▸ Activity
An exact copy of every entry below is needed.

-- Supplied records follows --

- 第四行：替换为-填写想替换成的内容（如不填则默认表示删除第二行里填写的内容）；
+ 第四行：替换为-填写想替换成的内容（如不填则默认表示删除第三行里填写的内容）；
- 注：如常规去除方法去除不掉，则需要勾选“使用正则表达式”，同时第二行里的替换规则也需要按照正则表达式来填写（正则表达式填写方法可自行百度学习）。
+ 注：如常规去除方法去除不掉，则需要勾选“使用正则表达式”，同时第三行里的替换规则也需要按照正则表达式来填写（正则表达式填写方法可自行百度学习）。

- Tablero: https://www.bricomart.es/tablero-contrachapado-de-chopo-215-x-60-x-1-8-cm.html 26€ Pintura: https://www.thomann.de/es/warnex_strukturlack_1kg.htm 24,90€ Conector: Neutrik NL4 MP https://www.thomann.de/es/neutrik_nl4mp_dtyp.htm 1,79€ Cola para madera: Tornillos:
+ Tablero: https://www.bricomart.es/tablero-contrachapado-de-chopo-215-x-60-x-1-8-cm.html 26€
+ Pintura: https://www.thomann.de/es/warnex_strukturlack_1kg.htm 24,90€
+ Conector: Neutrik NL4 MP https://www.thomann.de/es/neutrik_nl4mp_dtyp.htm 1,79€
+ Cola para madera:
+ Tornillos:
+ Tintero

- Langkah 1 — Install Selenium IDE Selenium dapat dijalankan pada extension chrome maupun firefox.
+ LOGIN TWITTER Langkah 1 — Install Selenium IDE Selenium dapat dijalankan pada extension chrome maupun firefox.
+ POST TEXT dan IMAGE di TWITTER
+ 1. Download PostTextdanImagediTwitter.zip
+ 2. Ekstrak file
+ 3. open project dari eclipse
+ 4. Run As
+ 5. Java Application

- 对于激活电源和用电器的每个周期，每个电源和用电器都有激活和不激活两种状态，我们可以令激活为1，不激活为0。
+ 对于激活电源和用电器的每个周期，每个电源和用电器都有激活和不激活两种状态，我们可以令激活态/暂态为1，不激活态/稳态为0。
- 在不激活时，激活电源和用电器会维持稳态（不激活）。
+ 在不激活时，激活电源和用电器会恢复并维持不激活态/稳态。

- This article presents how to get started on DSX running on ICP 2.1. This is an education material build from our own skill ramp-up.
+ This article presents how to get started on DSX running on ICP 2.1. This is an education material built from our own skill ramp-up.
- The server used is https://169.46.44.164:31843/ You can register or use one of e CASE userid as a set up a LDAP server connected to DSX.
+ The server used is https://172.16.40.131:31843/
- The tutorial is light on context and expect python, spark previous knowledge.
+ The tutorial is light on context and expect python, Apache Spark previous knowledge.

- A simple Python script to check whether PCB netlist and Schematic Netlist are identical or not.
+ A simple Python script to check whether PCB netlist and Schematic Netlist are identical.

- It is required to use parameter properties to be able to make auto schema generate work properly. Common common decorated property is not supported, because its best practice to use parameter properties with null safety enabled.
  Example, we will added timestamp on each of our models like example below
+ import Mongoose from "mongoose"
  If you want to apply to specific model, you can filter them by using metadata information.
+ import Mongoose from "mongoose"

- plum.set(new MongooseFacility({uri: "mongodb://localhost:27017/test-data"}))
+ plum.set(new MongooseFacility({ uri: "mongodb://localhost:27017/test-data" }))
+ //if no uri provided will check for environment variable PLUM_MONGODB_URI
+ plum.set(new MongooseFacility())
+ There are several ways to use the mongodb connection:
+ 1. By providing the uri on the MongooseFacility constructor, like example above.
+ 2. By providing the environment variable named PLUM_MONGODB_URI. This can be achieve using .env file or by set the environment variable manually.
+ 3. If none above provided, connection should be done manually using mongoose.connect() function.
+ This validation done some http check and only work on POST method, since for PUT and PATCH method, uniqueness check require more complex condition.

-- Supplied records concluded --

▸ Exercise output
- 第四行：替换为-填写想替换成的内容（如不填则默认表示删除第二行里填写的内容）；
+ 第四行：替换为-填写想替换成的内容（如不填则默认表示删除第三行里填写的内容）；
- 注：如常规去除方法去除不掉，则需要勾选“使用正则表达式”，同时第二行里的替换规则也需要按照正则表达式来填写（正则表达式填写方法可自行百度学习）。
+ 注：如常规去除方法去除不掉，则需要勾选“使用正则表达式”，同时第三行里的替换规则也需要按照正则表达式来填写（正则表达式填写方法可自行百度学习）。

- Tablero: https://www.bricomart.es/tablero-contrachapado-de-chopo-215-x-60-x-1-8-cm.html 26€ Pintura: https://www.thomann.de/es/warnex_strukturlack_1kg.htm 24,90€ Conector: Neutrik NL4 MP https://www.thomann.de/es/neutrik_nl4mp_dtyp.htm 1,79€ Cola para madera: Tornillos:
+ Tablero: https://www.bricomart.es/tablero-contrachapado-de-chopo-215-x-60-x-1-8-cm.html 26€
+ Pintura: https://www.thomann.de/es/warnex_strukturlack_1kg.htm 24,90€
+ Conector: Neutrik NL4 MP https://www.thomann.de/es/neutrik_nl4mp_dtyp.htm 1,79€
+ Cola para madera:
+ Tornillos:
+ Tintero

- Langkah 1 — Install Selenium IDE Selenium dapat dijalankan pada extension chrome maupun firefox.
+ LOGIN TWITTER Langkah 1 — Install Selenium IDE Selenium dapat dijalankan pada extension chrome maupun firefox.
+ POST TEXT dan IMAGE di TWITTER
+ 1. Download PostTextdanImagediTwitter.zip
+ 2. Ekstrak file
+ 3. open project dari eclipse
+ 4. Run As
+ 5. Java Application

- 对于激活电源和用电器的每个周期，每个电源和用电器都有激活和不激活两种状态，我们可以令激活为1，不激活为0。
+ 对于激活电源和用电器的每个周期，每个电源和用电器都有激活和不激活两种状态，我们可以令激活态/暂态为1，不激活态/稳态为0。
- 在不激活时，激活电源和用电器会维持稳态（不激活）。
+ 在不激活时，激活电源和用电器会恢复并维持不激活态/稳态。

- This article presents how to get started on DSX running on ICP 2.1. This is an education material build from our own skill ramp-up.
+ This article presents how to get started on DSX running on ICP 2.1. This is an education material built from our own skill ramp-up.
- The server used is https://169.46.44.164:31843/ You can register or use one of e CASE userid as a set up a LDAP server connected to DSX.
+ The server used is https://172.16.40.131:31843/
- The tutorial is light on context and expect python, spark previous knowledge.
+ The tutorial is light on context and expect python, Apache Spark previous knowledge.

- A simple Python script to check whether PCB netlist and Schematic Netlist are identical or not.
+ A simple Python script to check whether PCB netlist and Schematic Netlist are identical.

- It is required to use parameter properties to be able to make auto schema generate work properly. Common common decorated property is not supported, because its best practice to use parameter properties with null safety enabled.
  Example, we will added timestamp on each of our models like example below
+ import Mongoose from "mongoose"
  If you want to apply to specific model, you can filter them by using metadata information.
+ import Mongoose from "mongoose"

- plum.set(new MongooseFacility({uri: "mongodb://localhost:27017/test-data"}))
+ plum.set(new MongooseFacility({ uri: "mongodb://localhost:27017/test-data" }))
+ //if no uri provided will check for environment variable PLUM_MONGODB_URI
+ plum.set(new MongooseFacility())
+ There are several ways to use the mongodb connection:
+ 1. By providing the uri on the MongooseFacility constructor, like example above.
+ 2. By providing the environment variable named PLUM_MONGODB_URI. This can be achieve using .env file or by set the environment variable manually.
+ 3. If none above provided, connection should be done manually using mongoose.connect() function.
+ This validation done some http check and only work on POST method, since for PUT and PATCH method, uniqueness check require more complex condition.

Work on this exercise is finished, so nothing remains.